There is an excellent article in SAM, September 2015, which addresses this subject. The article, The Changing Role of Patrol, identifies the change that has happened since the ‘50-60s until now. When one steps back unattached to the current business model of a ski resort, the level of training requirement and commitment from a ski patroller merits reconsideration regarding compensation and stator within the ski resort community. In no way am I implying that their roles are not valued or appreciated, but times have changed?

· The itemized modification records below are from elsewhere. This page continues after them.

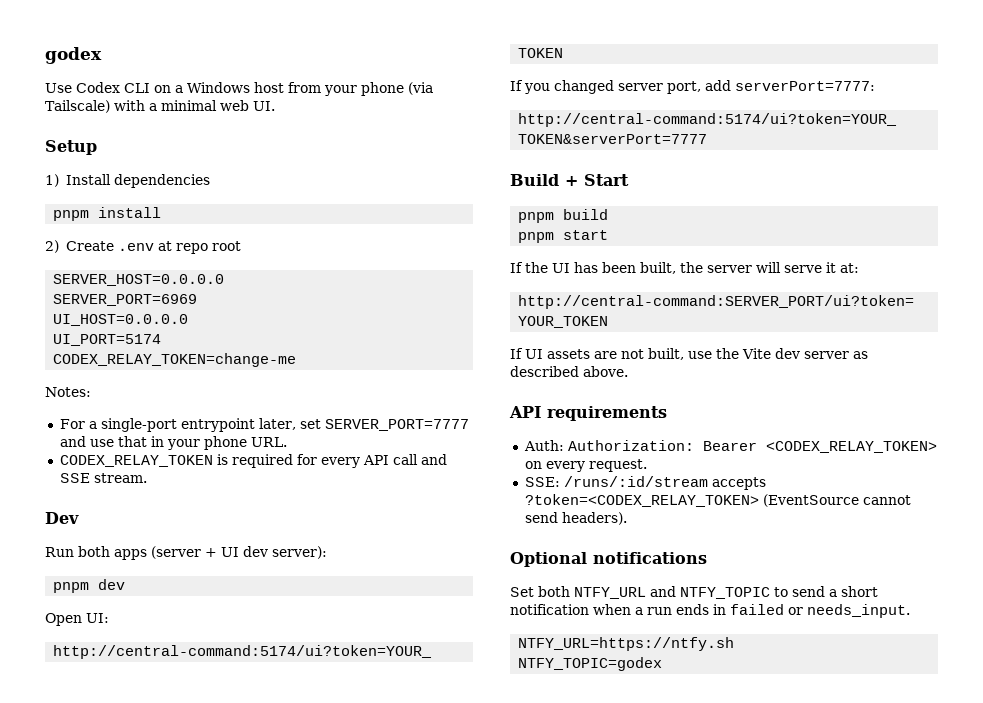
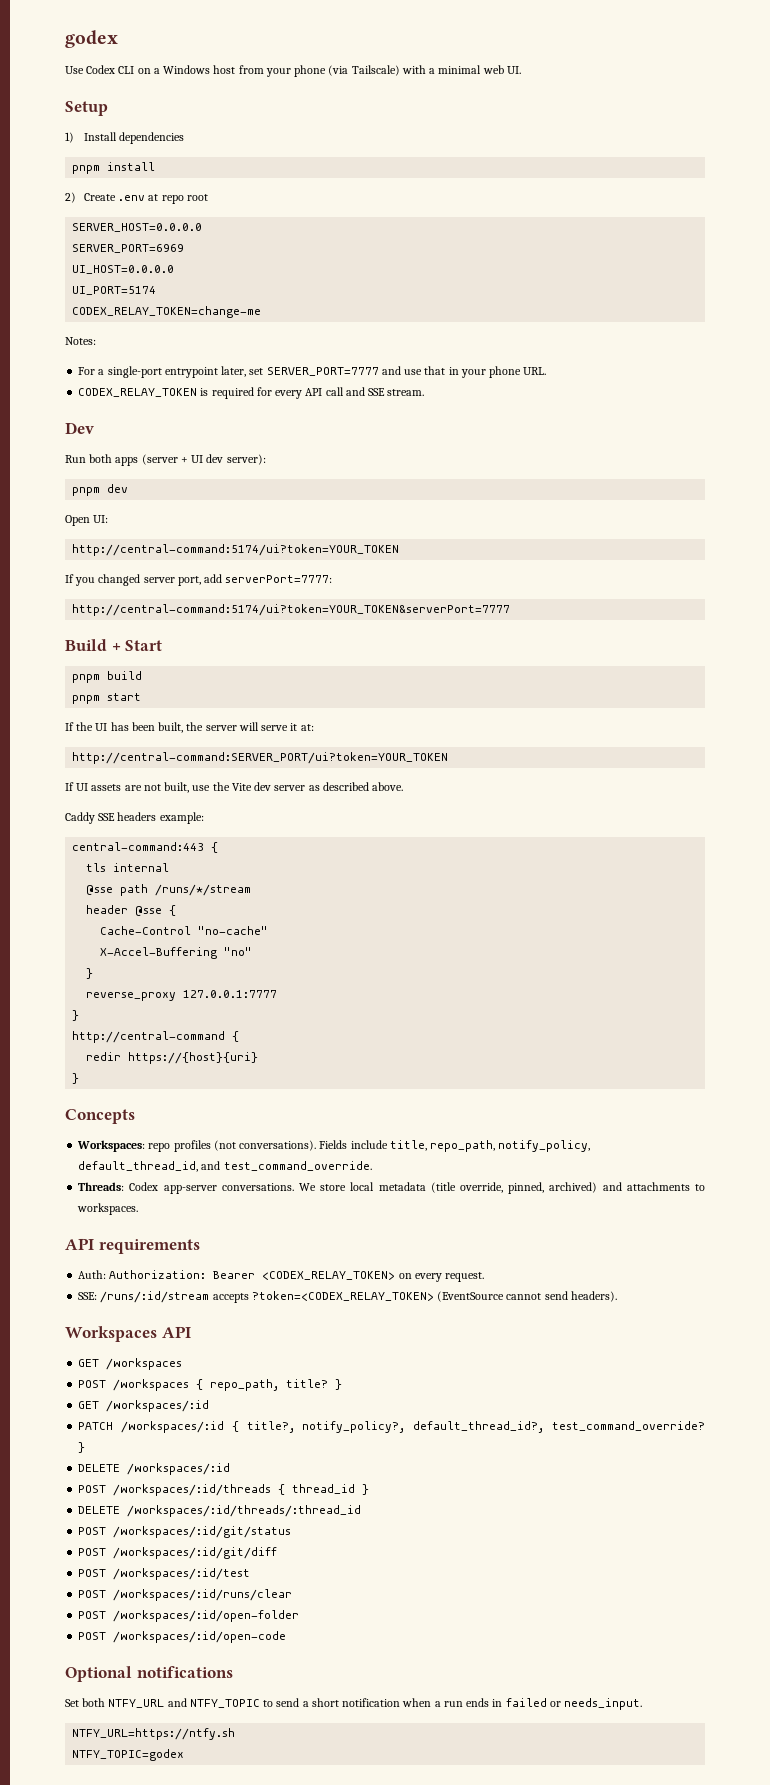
+ Caddy SSE headers example:
+ central-command:443 {
+ tls internal
+ @sse path /runs/*/stream
+ header @sse {
+ Cache-Control "no-cache"
+ X-Accel-Buffering "no"
+ }
+ reverse_proxy 127.0.0.1:7777
+ }
+ http://central-command {
+ redir https://{host}{uri}
+ }
+ Concepts
+ Workspaces: repo profiles (not conversations). Fields include title, repo_path, notify_policy, default_thread_id, and test_command_override.
+ Threads: Codex app-server conversations. We store local metadata (title override, pinned, archived) and attachments to workspaces.
+ Workspaces API
+ GET /workspaces
+ POST /workspaces { repo_path, title? }
+ GET /workspaces/:id
+ PATCH /workspaces/:id { title?, notify_policy?, default_thread_id?, test_command_override? }
+ DELETE /workspaces/:id
+ POST /workspaces/:id/threads { thread_id }
+ DELETE /workspaces/:id/threads/:thread_id
+ POST /workspaces/:id/git/status
+ POST /workspaces/:id/git/diff
+ POST /workspaces/:id/test
+ POST /workspaces/:id/runs/clear
+ POST /workspaces/:id/open-folder
+ POST /workspaces/:id/open-code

Of concern is not only the compensation level but the ability to retain patrollers after they have had their ski bum fantasy fulfilled. The current model can be sustained if the inflow of new patrollers is keeping pace with those patrollers who are aging out. I am not sure that`s the case. NSP, NSAA and ski areas across the country are doing their best to bring new patrollers onboard. But no matter how you slice it, it is very difficult to support a couple or a family on a ski patroller`s wage. On the other hand, it is a challenge to see the ski area adding significant dollars to its cost without any guaranteed benefit. Yes, the retention of patrollers would go up, and maybe the number of patrollers could be reduced if the skill level increases significantly. Having said that, I am not sure skill is at issue in this conundrum. Gretchen Brugman of SAM has summed up the conundrum very well; we just need to look for the answer.